----- MATERIAL FOR THIS TASK -----

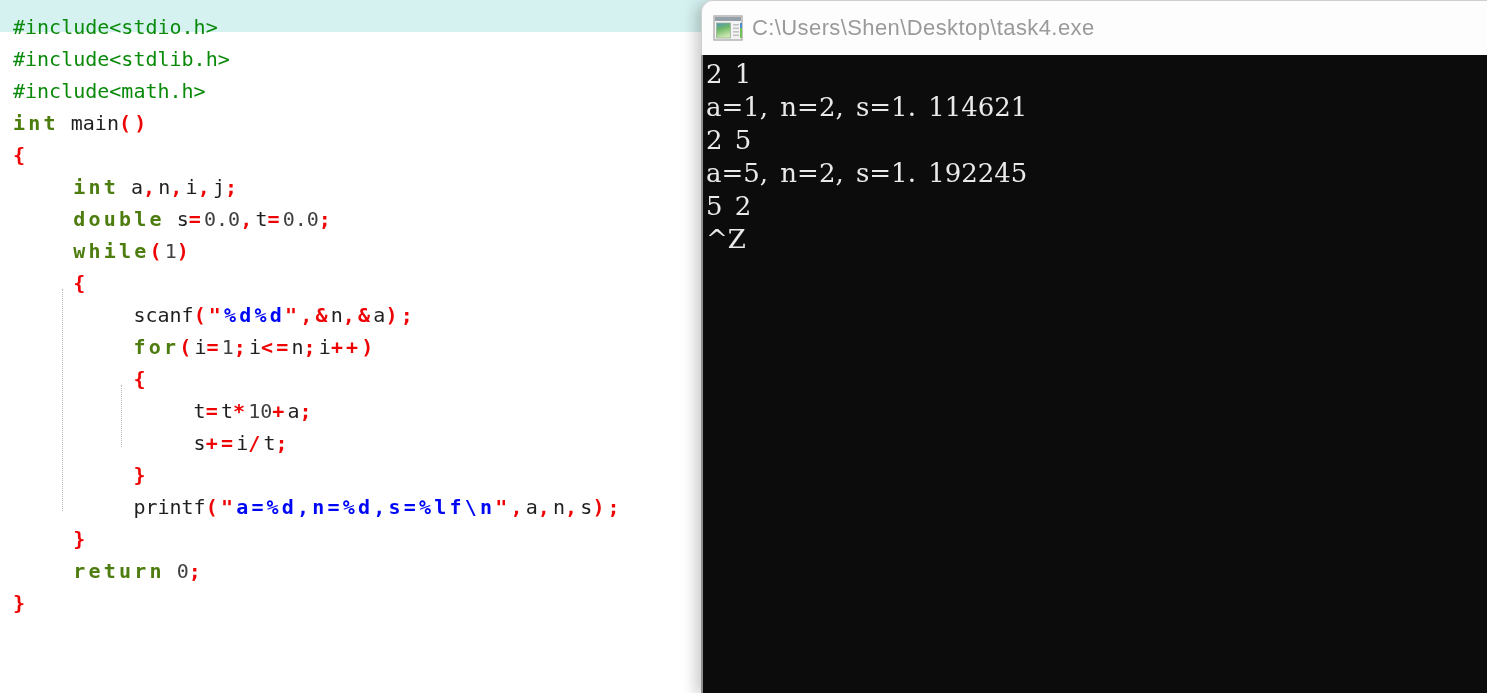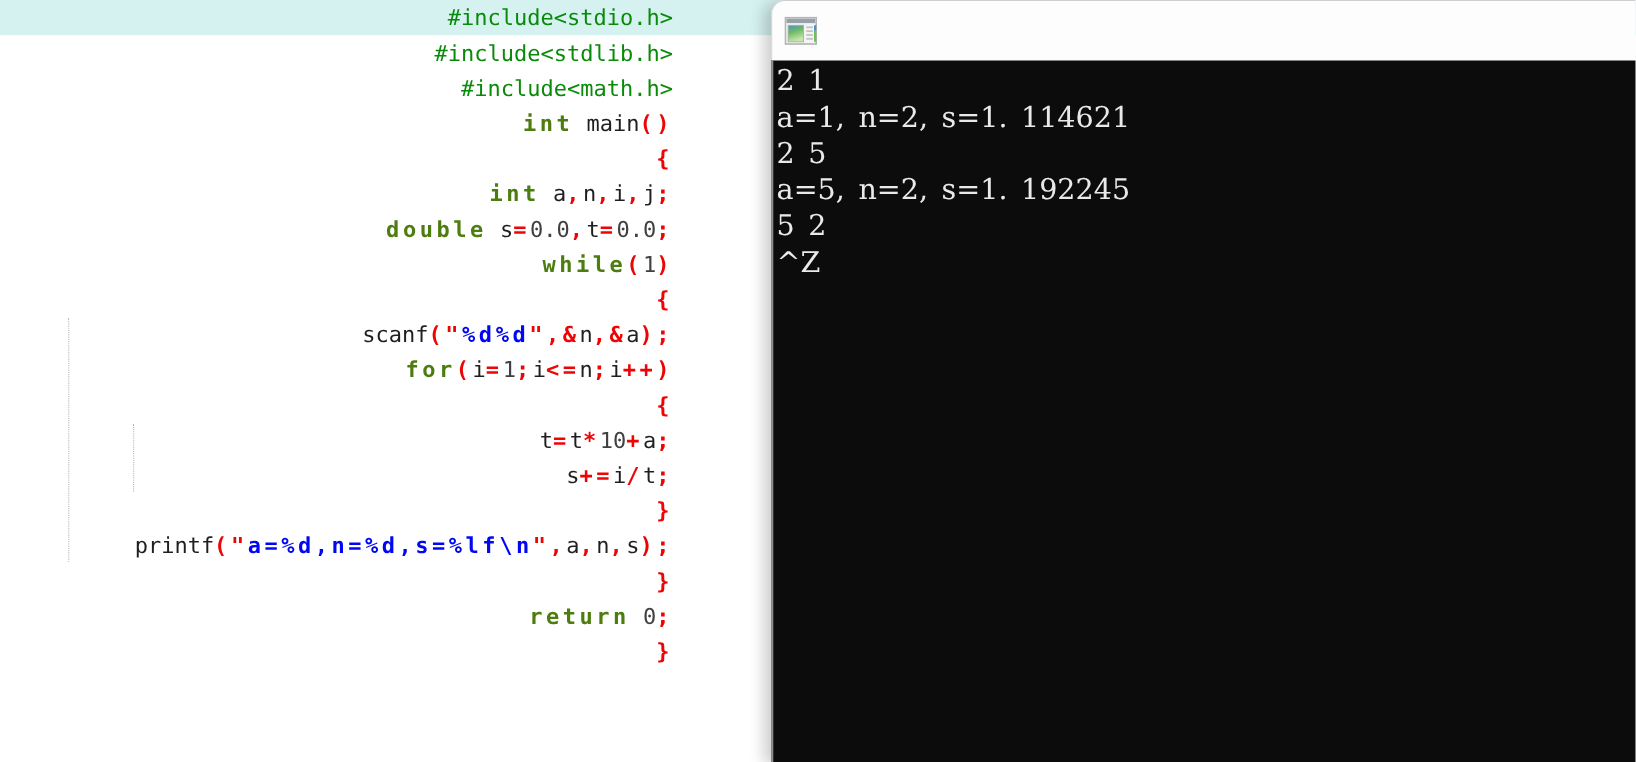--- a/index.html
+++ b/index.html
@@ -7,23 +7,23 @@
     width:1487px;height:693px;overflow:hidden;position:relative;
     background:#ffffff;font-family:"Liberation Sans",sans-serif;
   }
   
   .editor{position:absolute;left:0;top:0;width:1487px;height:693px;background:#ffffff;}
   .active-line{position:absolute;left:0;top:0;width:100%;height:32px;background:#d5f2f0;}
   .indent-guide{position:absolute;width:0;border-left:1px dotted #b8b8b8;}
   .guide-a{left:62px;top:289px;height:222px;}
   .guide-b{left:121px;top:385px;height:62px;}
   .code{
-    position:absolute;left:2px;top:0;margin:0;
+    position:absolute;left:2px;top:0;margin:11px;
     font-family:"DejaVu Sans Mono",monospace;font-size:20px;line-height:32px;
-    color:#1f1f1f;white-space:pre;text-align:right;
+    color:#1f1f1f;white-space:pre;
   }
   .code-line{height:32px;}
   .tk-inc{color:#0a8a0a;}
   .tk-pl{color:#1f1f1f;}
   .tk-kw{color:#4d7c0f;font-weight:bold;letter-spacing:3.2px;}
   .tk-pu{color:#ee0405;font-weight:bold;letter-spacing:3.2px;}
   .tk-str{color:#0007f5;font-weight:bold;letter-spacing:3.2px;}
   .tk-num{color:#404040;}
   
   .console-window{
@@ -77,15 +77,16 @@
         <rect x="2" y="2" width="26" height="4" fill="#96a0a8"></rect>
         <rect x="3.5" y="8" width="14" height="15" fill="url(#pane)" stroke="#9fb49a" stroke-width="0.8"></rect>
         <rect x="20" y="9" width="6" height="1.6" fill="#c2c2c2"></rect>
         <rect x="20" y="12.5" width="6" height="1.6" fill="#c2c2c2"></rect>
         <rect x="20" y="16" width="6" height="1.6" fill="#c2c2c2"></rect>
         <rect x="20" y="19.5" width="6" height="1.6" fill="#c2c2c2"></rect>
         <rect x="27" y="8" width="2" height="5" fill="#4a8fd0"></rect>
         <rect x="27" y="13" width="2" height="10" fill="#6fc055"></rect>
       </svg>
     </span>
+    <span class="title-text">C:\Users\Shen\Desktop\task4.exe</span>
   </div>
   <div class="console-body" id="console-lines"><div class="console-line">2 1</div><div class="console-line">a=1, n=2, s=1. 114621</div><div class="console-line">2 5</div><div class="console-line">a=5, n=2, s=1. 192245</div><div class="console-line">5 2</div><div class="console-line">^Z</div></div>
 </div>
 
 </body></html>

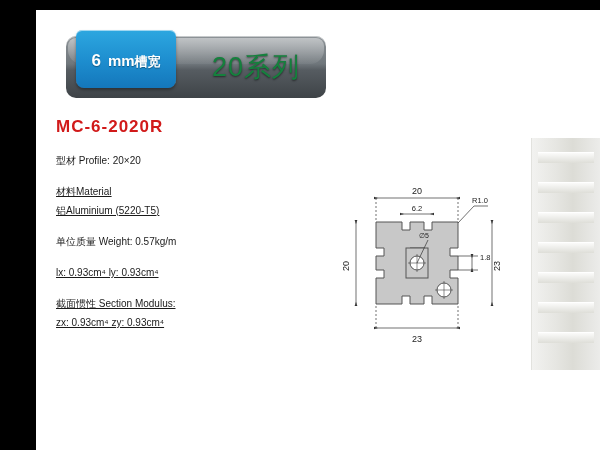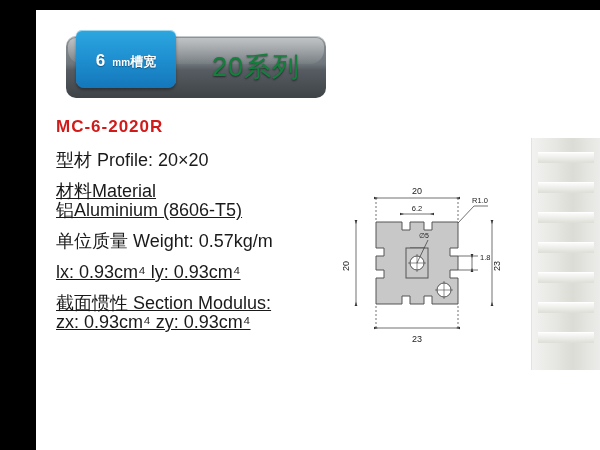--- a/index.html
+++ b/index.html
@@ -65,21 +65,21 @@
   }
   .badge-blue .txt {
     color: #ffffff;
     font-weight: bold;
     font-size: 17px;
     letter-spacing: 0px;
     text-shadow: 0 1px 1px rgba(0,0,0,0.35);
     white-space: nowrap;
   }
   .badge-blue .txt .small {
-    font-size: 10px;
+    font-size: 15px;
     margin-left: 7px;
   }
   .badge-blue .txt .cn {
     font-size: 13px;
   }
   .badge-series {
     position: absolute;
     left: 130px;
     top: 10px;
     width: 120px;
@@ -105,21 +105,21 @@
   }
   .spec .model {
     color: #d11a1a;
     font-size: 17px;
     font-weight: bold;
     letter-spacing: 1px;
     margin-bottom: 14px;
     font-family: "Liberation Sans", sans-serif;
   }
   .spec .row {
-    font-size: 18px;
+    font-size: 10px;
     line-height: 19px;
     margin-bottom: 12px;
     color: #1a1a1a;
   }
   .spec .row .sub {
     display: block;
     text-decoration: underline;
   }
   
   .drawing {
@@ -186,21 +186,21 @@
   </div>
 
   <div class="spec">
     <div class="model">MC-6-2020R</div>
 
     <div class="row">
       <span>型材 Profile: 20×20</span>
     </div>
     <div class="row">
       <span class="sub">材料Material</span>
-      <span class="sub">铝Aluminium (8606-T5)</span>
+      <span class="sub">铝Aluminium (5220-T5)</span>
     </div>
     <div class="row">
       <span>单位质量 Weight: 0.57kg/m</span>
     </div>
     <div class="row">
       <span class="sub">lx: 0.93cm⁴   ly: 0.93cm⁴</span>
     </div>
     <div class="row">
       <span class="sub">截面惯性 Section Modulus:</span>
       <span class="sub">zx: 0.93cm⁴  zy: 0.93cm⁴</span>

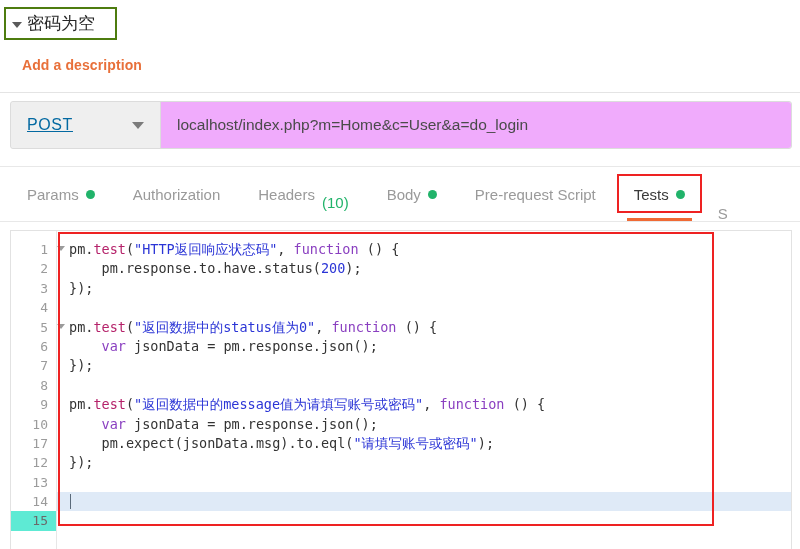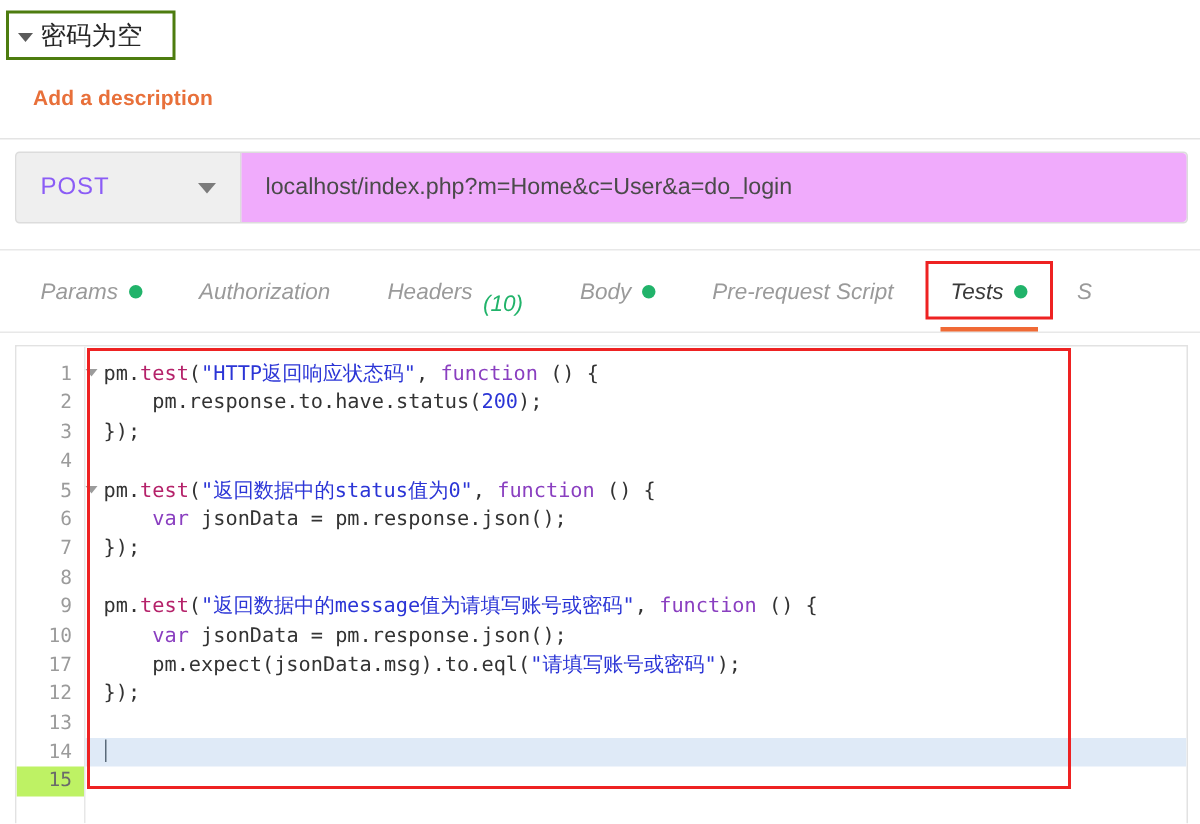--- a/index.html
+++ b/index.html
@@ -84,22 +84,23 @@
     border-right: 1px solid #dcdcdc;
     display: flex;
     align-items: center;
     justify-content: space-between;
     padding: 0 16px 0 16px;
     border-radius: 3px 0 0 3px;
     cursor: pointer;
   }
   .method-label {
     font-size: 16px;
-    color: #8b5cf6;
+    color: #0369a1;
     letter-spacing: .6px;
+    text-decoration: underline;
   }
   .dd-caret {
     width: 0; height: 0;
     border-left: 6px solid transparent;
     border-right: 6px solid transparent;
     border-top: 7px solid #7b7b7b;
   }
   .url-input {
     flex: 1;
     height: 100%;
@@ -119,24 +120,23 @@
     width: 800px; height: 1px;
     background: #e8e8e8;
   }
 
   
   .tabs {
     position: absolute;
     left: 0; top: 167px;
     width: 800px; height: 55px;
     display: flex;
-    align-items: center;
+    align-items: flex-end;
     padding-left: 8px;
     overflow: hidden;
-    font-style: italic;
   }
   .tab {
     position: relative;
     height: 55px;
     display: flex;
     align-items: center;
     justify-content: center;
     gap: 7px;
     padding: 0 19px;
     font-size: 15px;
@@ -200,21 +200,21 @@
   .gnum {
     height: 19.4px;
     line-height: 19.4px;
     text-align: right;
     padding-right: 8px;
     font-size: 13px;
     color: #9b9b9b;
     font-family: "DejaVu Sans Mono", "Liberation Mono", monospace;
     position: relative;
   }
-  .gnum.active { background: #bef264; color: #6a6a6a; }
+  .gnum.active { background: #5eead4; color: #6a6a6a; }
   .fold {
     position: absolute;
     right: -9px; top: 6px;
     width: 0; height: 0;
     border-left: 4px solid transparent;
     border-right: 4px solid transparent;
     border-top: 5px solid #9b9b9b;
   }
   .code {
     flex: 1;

-----

TO DO -> Output the data above exactly; pictures do not belong in the copy.

ANSWER SECTION ->
--- a/index.html
+++ b/index.html
@@ -7,23 +7,23 @@
     width:1487px;height:693px;overflow:hidden;position:relative;
     background:#ffffff;font-family:"Liberation Sans",sans-serif;
   }
   
   .editor{position:absolute;left:0;top:0;width:1487px;height:693px;background:#ffffff;}
   .active-line{position:absolute;left:0;top:0;width:100%;height:32px;background:#d5f2f0;}
   .indent-guide{position:absolute;width:0;border-left:1px dotted #b8b8b8;}
   .guide-a{left:62px;top:289px;height:222px;}
   .guide-b{left:121px;top:385px;height:62px;}
   .code{
-    position:absolute;left:2px;top:0;margin:0;
+    position:absolute;left:2px;top:0;margin:11px;
     font-family:"DejaVu Sans Mono",monospace;font-size:20px;line-height:32px;
-    color:#1f1f1f;white-space:pre;text-align:right;
+    color:#1f1f1f;white-space:pre;
   }
   .code-line{height:32px;}
   .tk-inc{color:#0a8a0a;}
   .tk-pl{color:#1f1f1f;}
   .tk-kw{color:#4d7c0f;font-weight:bold;letter-spacing:3.2px;}
   .tk-pu{color:#ee0405;font-weight:bold;letter-spacing:3.2px;}
   .tk-str{color:#0007f5;font-weight:bold;letter-spacing:3.2px;}
   .tk-num{color:#404040;}
   
   .console-window{
@@ -77,15 +77,16 @@
         <rect x="2" y="2" width="26" height="4" fill="#96a0a8"></rect>
         <rect x="3.5" y="8" width="14" height="15" fill="url(#pane)" stroke="#9fb49a" stroke-width="0.8"></rect>
         <rect x="20" y="9" width="6" height="1.6" fill="#c2c2c2"></rect>
         <rect x="20" y="12.5" width="6" height="1.6" fill="#c2c2c2"></rect>
         <rect x="20" y="16" width="6" height="1.6" fill="#c2c2c2"></rect>
         <rect x="20" y="19.5" width="6" height="1.6" fill="#c2c2c2"></rect>
         <rect x="27" y="8" width="2" height="5" fill="#4a8fd0"></rect>
         <rect x="27" y="13" width="2" height="10" fill="#6fc055"></rect>
       </svg>
     </span>
+    <span class="title-text">C:\Users\Shen\Desktop\task4.exe</span>
   </div>
   <div class="console-body" id="console-lines"><div class="console-line">2 1</div><div class="console-line">a=1, n=2, s=1. 114621</div><div class="console-line">2 5</div><div class="console-line">a=5, n=2, s=1. 192245</div><div class="console-line">5 2</div><div class="console-line">^Z</div></div>
 </div>
 
 </body></html>

--- a/index.html
+++ b/index.html
@@ -65,21 +65,21 @@
   }
   .badge-blue .txt {
     color: #ffffff;
     font-weight: bold;
     font-size: 17px;
     letter-spacing: 0px;
     text-shadow: 0 1px 1px rgba(0,0,0,0.35);
     white-space: nowrap;
   }
   .badge-blue .txt .small {
-    font-size: 10px;
+    font-size: 15px;
     margin-left: 7px;
   }
   .badge-blue .txt .cn {
     font-size: 13px;
   }
   .badge-series {
     position: absolute;
     left: 130px;
     top: 10px;
     width: 120px;
@@ -105,21 +105,21 @@
   }
   .spec .model {
     color: #d11a1a;
     font-size: 17px;
     font-weight: bold;
     letter-spacing: 1px;
     margin-bottom: 14px;
     font-family: "Liberation Sans", sans-serif;
   }
   .spec .row {
-    font-size: 18px;
+    font-size: 10px;
     line-height: 19px;
     margin-bottom: 12px;
     color: #1a1a1a;
   }
   .spec .row .sub {
     display: block;
     text-decoration: underline;
   }
   
   .drawing {
@@ -186,21 +186,21 @@
   </div>
 
   <div class="spec">
     <div class="model">MC-6-2020R</div>
 
     <div class="row">
       <span>型材 Profile: 20×20</span>
     </div>
     <div class="row">
       <span class="sub">材料Material</span>
-      <span class="sub">铝Aluminium (8606-T5)</span>
+      <span class="sub">铝Aluminium (5220-T5)</span>
     </div>
     <div class="row">
       <span>单位质量 Weight: 0.57kg/m</span>
     </div>
     <div class="row">
       <span class="sub">lx: 0.93cm⁴   ly: 0.93cm⁴</span>
     </div>
     <div class="row">
       <span class="sub">截面惯性 Section Modulus:</span>
       <span class="sub">zx: 0.93cm⁴  zy: 0.93cm⁴</span>

--- a/index.html
+++ b/index.html
@@ -84,22 +84,23 @@
     border-right: 1px solid #dcdcdc;
     display: flex;
     align-items: center;
     justify-content: space-between;
     padding: 0 16px 0 16px;
     border-radius: 3px 0 0 3px;
     cursor: pointer;
   }
   .method-label {
     font-size: 16px;
-    color: #8b5cf6;
+    color: #0369a1;
     letter-spacing: .6px;
+    text-decoration: underline;
   }
   .dd-caret {
     width: 0; height: 0;
     border-left: 6px solid transparent;
     border-right: 6px solid transparent;
     border-top: 7px solid #7b7b7b;
   }
   .url-input {
     flex: 1;
     height: 100%;
@@ -119,24 +120,23 @@
     width: 800px; height: 1px;
     background: #e8e8e8;
   }
 
   
   .tabs {
     position: absolute;
     left: 0; top: 167px;
     width: 800px; height: 55px;
     display: flex;
-    align-items: center;
+    align-items: flex-end;
     padding-left: 8px;
     overflow: hidden;
-    font-style: italic;
   }
   .tab {
     position: relative;
     height: 55px;
     display: flex;
     align-items: center;
     justify-content: center;
     gap: 7px;
     padding: 0 19px;
     font-size: 15px;
@@ -200,21 +200,21 @@
   .gnum {
     height: 19.4px;
     line-height: 19.4px;
     text-align: right;
     padding-right: 8px;
     font-size: 13px;
     color: #9b9b9b;
     font-family: "DejaVu Sans Mono", "Liberation Mono", monospace;
     position: relative;
   }
-  .gnum.active { background: #bef264; color: #6a6a6a; }
+  .gnum.active { background: #5eead4; color: #6a6a6a; }
   .fold {
     position: absolute;
     right: -9px; top: 6px;
     width: 0; height: 0;
     border-left: 4px solid transparent;
     border-right: 4px solid transparent;
     border-top: 5px solid #9b9b9b;
   }
   .code {
     flex: 1;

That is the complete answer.